Notwithstanding the provisions of this Section 9, the Agents shall not be
required to contribute any amount in excess of the amount by which fees owed the
Agents pursuant to this Agreement exceeds the amount of any damages which the
Agents have otherwise been required to pay by reason of such untrue or alleged
untrue statement or omission or alleged omission. No person guilty of fraudulent
misrepresentation (within the meaning of Section 11(f) of the Act) shall be
entitled to contribution from any person who is not guilty of such fraudulent
misrepresentation.
10. Survival of Agreements, Representations and Indemnities. The
-------------------------------------------------------
respective indemnities of the Company and the Bank and the Agents and the
representations and warranties of the Company, the Bank and the Agents set forth
in or made pursuant to this Agreement shall remain in full force and effect,
regardless of any termination or cancellation of this Agreement or any
investigation made by or on behalf of the Agents or the Company or the Bank or
any controlling person or indemnified party referred to in Section 8 hereof, and
shall survive any termination or consummation of this Agreement and/or the
issuance of the Shares, and any legal representative of The Agents, the Company,
the Bank and any such controlling persons shall be entitled to the benefit of
the respective agreements, indemnities, warranties and representations.

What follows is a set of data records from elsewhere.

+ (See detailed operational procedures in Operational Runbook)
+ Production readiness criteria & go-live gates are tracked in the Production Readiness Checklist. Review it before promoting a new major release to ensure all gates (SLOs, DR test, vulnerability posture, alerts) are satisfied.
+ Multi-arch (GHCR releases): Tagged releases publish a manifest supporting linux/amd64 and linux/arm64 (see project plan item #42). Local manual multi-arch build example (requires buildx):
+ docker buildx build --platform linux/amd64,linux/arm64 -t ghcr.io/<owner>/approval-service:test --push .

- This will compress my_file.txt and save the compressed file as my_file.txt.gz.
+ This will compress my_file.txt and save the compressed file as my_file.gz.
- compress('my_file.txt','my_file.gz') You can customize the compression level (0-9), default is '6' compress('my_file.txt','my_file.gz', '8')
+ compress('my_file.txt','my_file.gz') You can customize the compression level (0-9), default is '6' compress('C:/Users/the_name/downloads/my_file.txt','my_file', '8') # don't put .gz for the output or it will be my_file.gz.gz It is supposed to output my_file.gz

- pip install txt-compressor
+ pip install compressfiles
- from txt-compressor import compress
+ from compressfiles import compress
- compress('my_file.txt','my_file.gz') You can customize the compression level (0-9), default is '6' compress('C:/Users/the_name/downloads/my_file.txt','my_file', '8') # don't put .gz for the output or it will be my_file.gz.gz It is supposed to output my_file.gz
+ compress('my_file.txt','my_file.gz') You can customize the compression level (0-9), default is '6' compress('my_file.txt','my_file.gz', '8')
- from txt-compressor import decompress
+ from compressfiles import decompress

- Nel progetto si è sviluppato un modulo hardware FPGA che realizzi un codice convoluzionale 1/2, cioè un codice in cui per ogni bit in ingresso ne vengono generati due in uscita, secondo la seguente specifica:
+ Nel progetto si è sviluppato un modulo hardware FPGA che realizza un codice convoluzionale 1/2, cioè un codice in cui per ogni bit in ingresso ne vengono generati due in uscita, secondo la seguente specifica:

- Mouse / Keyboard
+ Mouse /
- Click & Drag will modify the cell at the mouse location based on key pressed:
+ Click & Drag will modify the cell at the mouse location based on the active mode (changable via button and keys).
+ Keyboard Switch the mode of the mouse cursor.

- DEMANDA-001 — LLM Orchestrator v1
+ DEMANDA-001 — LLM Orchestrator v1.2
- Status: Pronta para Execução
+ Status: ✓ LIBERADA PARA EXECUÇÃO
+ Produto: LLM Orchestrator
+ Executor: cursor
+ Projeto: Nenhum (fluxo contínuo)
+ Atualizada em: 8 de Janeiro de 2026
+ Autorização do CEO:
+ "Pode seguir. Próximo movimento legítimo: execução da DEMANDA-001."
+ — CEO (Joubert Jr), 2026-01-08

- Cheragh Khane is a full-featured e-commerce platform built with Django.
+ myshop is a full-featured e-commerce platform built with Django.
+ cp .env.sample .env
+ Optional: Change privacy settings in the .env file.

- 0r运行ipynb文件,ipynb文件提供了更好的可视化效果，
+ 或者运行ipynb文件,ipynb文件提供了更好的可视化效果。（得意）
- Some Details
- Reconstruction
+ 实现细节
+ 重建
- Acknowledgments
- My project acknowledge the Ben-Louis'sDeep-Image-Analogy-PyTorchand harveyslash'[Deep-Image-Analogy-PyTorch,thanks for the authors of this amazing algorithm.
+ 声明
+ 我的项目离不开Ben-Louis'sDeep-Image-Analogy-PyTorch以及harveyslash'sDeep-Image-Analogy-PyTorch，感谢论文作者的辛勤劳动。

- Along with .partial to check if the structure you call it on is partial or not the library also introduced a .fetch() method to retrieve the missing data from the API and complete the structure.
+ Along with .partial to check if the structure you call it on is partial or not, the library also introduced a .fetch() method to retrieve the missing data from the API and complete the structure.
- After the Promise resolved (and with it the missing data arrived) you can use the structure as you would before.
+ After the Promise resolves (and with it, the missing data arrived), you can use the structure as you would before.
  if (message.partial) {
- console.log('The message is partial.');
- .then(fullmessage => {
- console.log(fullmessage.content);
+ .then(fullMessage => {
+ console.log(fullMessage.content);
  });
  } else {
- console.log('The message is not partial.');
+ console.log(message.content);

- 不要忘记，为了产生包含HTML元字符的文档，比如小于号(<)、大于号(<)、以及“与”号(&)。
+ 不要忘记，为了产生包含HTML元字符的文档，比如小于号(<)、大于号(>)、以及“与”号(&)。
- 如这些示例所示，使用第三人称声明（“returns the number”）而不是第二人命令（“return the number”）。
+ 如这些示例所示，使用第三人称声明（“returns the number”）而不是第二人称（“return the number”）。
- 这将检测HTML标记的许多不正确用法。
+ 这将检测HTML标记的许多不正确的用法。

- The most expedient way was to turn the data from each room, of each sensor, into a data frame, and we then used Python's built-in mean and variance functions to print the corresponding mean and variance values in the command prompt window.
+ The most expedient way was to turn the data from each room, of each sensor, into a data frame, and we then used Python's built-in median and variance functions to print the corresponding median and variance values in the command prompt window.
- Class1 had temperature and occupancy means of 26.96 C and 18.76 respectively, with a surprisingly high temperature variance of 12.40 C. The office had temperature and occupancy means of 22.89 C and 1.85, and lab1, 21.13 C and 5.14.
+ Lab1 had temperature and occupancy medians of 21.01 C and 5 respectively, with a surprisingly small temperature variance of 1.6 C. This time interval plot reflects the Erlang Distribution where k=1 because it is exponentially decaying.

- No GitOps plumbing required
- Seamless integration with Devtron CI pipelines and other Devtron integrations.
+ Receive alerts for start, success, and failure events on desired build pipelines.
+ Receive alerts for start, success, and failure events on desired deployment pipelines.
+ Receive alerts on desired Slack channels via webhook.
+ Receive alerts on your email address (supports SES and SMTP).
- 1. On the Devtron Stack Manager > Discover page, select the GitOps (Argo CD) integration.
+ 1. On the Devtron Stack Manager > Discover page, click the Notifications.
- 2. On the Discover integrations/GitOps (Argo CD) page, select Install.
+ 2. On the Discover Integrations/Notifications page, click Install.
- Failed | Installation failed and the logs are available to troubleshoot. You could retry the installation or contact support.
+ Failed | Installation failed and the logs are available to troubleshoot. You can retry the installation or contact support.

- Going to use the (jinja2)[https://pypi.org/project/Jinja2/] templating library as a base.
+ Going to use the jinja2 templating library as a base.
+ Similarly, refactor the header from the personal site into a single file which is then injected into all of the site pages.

11. Termination. The Agents may terminate this Agreement by giving
-----------
the notice indicated below in this Section at any time after this Agreement
becomes effective as follows:
(a) If any domestic or international event or act or occurrence
has materially disrupted the United States securities markets such as to make
it, in the Agents' opinion, impracticable to proceed with the offering of the
Shares; or if trading on the New York Stock Exchange shall have suspended; or if
the United States shall have become involved in a war or major hostilities; or
if a general banking moratorium has been declared by a state or federal
authority which has material effect on the Bank or the Conversion; or if a
moratorium in foreign exchange trading by major international banks or persons
has been declared; or if there shall have been a material change in the
capitalization, condition or business of the Company, or if the Bank shall have
sustained a material or substantial loss by fire, flood, accident, hurricane,
earthquake, theft, sabotage or other calamity or malicious act, whether or not
said loss shall have been insured; or if there shall have been a material change
in the condition or prospects of the Company or the Bank.
(b) If the Agents elect to terminate this Agreement as provided
in this Section, the Company and the Bank shall be notified promptly by the
Agents by telephone or telegram, confirmed by letter.
22
(c) If this Agreement is terminated by the Agents for any of the
reasons set forth in subsection (a) above, and to fulfill their obligations, if
any, pursuant to Sections 3, 6, 8(a) and 9 of this Agreement, the Company and
the Bank shall pay the Agents upon demand, the full amount so owing thereunder.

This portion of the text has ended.